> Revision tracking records
Segment Open
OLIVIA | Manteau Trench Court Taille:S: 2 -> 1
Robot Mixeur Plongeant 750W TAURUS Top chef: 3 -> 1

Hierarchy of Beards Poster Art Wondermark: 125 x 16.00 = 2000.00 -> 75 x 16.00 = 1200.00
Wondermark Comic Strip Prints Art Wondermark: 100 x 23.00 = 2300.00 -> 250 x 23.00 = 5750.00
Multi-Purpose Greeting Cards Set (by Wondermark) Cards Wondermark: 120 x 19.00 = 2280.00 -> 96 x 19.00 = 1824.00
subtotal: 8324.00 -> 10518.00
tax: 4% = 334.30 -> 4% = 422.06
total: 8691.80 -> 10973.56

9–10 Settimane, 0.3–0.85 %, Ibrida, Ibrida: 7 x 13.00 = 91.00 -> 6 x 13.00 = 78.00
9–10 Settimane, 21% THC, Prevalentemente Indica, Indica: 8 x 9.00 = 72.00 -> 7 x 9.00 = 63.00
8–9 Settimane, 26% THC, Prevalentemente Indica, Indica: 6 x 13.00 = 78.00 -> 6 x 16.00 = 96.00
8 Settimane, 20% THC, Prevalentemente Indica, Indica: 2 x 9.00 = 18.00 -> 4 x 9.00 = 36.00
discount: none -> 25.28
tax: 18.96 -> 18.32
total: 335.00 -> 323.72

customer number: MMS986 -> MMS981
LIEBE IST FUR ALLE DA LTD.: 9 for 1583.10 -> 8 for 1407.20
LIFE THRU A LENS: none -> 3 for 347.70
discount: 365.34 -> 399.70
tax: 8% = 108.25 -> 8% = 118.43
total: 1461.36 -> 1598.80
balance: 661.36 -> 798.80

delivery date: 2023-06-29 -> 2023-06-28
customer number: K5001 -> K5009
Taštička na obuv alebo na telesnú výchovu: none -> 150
Segment Closed
> Description of the task
Check each line of the data above for the string "none" and report only how many lines have it.

> The completed task
3